10 avril > Roman France

C’est inouï, le nombre d’histoires, de secrets, de morceaux de vies que peut receler une photographie. Il est vrai qu’il ne s’agit pas ici de n’importe quelle photo. Mais de celle prise à Aden, en août 1880, par le photographe nîmois Georges Révoil, sous le péristyle du grand hôtel de l’Univers. Y figurent sept personnages, cinq assis, deux debout, six hommes et une femme. Le deuxième en partant de la droite, cheveux courts et vareuse blanche, est un certain Arthur Rimbaud. Il a alors 26 ans, il a fui la France, la poésie et les paradis artificiels pour se réfugier au bout du monde, en Abyssinie, dans l’anonymat. Il est contremaître chez Bardey, négociant en café, à qui il donne satisfaction. Même si c’est un taiseux, un type pas commode, assez mal vu par la microsociété coloniale locale. Entre "expats", on le surnomme "Karani", "le méchant", on médit de lui, on lui prête des liaisons "contre nature". Ce sont ces Français que, justement, Jules Suel, le gérant de l’hôtel, a décidé de faire poser pour lui sur la photo, afin de s’en servir comme publicité pour son établissement. Plutôt que de s’adresser à Bidault, le minable photographe du cru, il a préféré passer commande à Révoil, plus moderne, mieux outillé, meilleur sans doute. L’histoire est vraie, la photo existe - elle est d’ailleurs reproduite à la fin du livre. Jean-Jacques Lefrère, l’un des plus grands spécialistes de Rimbaud, en a beaucoup parlé. Serge Filippini, lui, en a fait un roman épatant.

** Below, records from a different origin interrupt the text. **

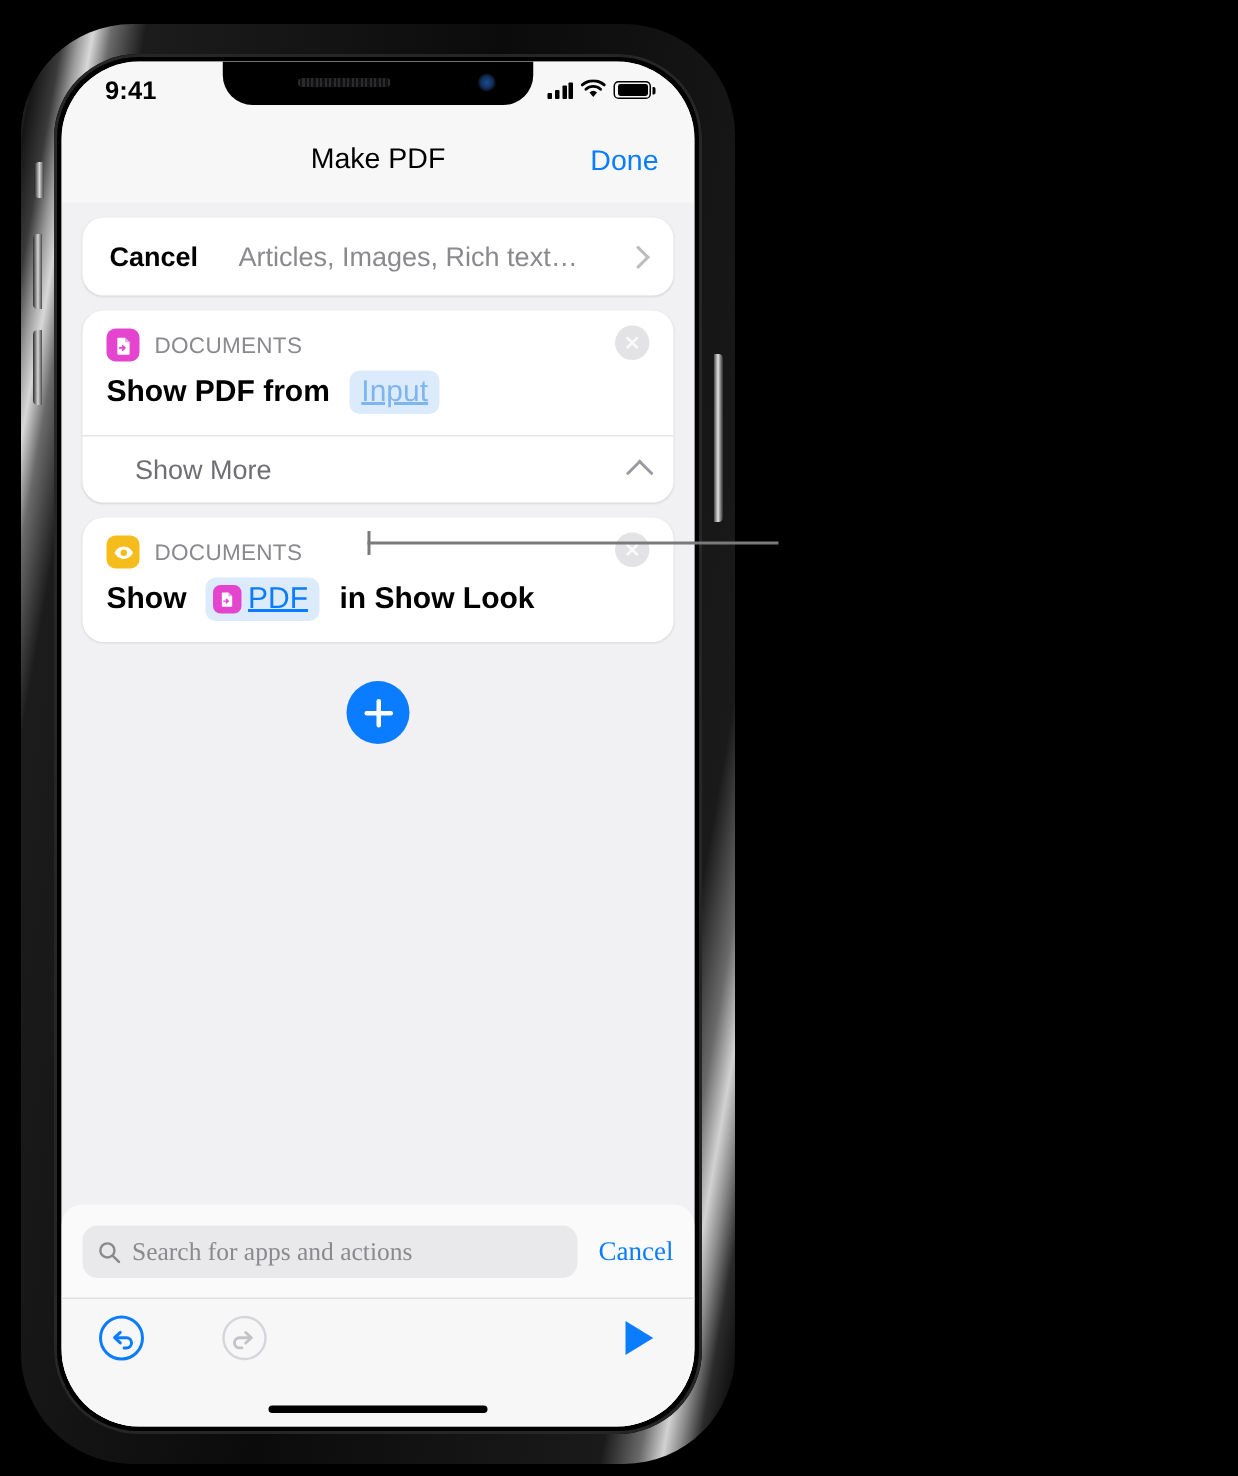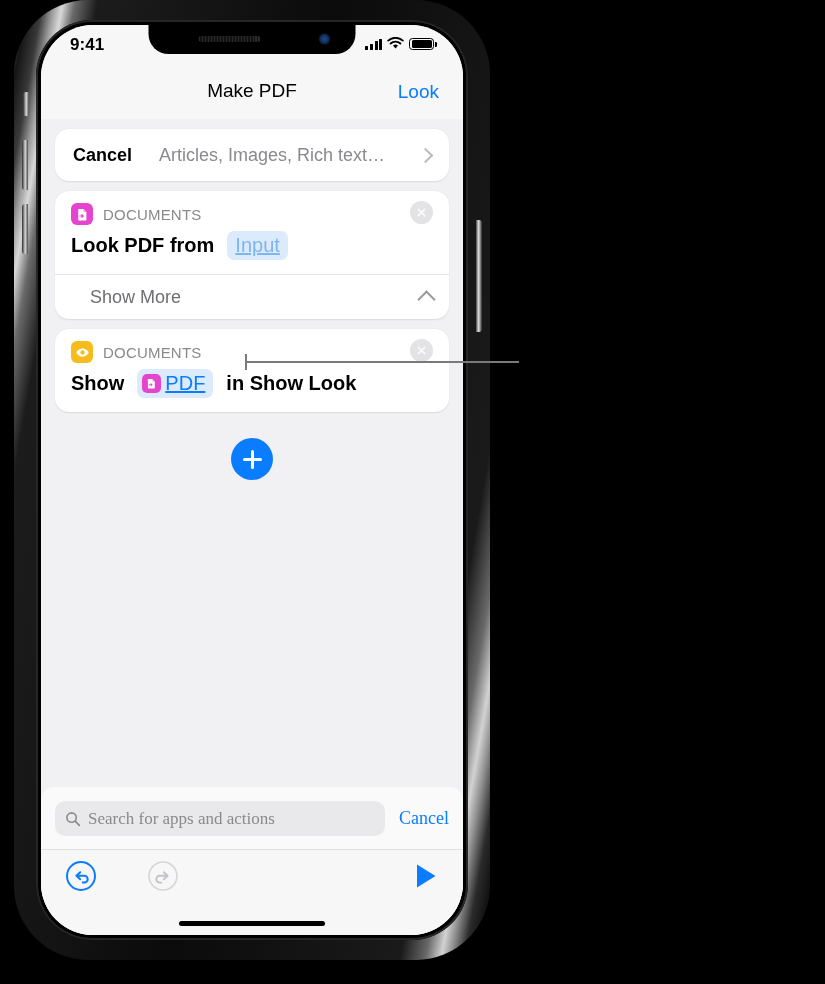--- a/index.html
+++ b/index.html
@@ -20,7 +20,7 @@
   #phone-frame {
     position: absolute;
     left: 14px;
-    top: 0;
+    top: 16px;
     width: 476px;
     height: 960px;
     border-radius: 74px;

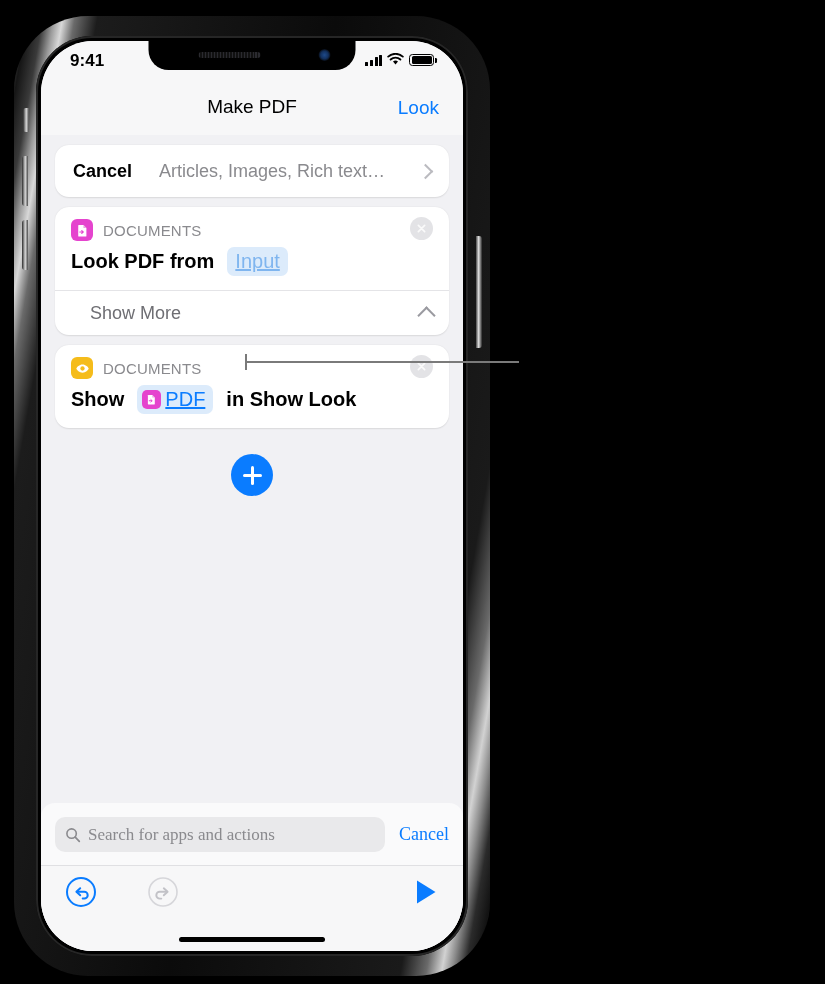--- a/index.html
+++ b/index.html
@@ -475,7 +475,7 @@
 
     <div id="nav-bar">
       <div id="nav-title">Make PDF</div>
-      <div id="done-button">Look</div>
+      <div id="done-button">Done</div>
     </div>
 
     <div id="content">

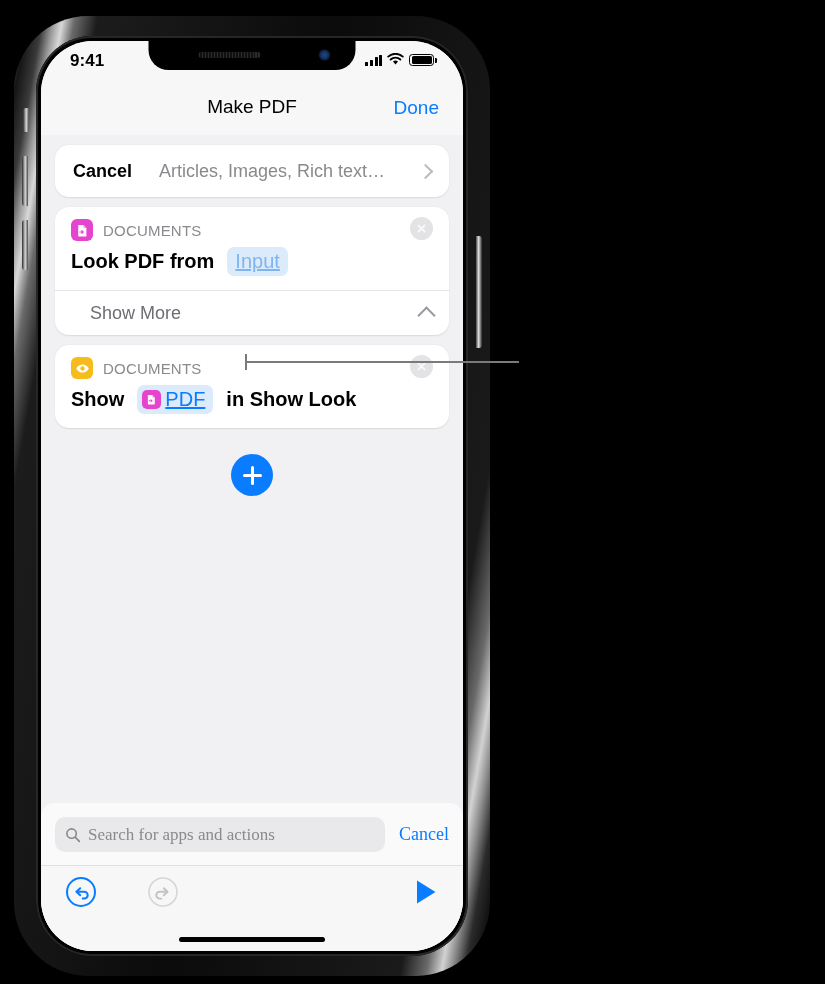--- a/index.html
+++ b/index.html
@@ -503,7 +503,7 @@
           </span>
         </div>
         <div class="action-body">
-          <span>Look PDF from</span>
+          <span>Show PDF from</span>
           <span class="token">Input</span>
         </div>
         <div class="show-more-row">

Il a d’abord imaginé les circonstances préparatoires à la prise de vue. Les longues discussions entre les protagonistes, pour que tous acceptent de venir poser. Même Rimbaud, avec son fichu caractère. Mais pas Mme Suel, la femme de Jules, en train de faire calmer ses vapeurs par Ali, un "nègre" vigoureux. Elle acceptera juste de remplacer Révoil à la manœuvre, lequel se retrouve donc sur sa propre photo. La seule femme que l’on y voit, c’est Emilie Bidault, l’épouse de l’autre. Aventurière dans l’âme, écrivaine en devenir, elle va s’africaniser de plus en plus, finir par quitter son triste époux pour un diplomate italien. Auparavant, elle a éprouvé un sérieux béguin pour Rimbaud, qu’elle surnomme "Rimbaldo". Mais sans retour, semble-t-il. Alors qu’on prétend qu’il n’aime que les hommes, il vit en ménage avec une autre…

Voilà quelques-unes des histoires que Serge Filippini invente, comme en coulisse de la pièce en train de se dérouler sous nos yeux. Les personnages et leur rencontre sont authentiques, le reste est littérature. Rimbaud, lui, ne s’attardera pas à Aden. Le Harar et le destin l’attendaient. J.-C. P.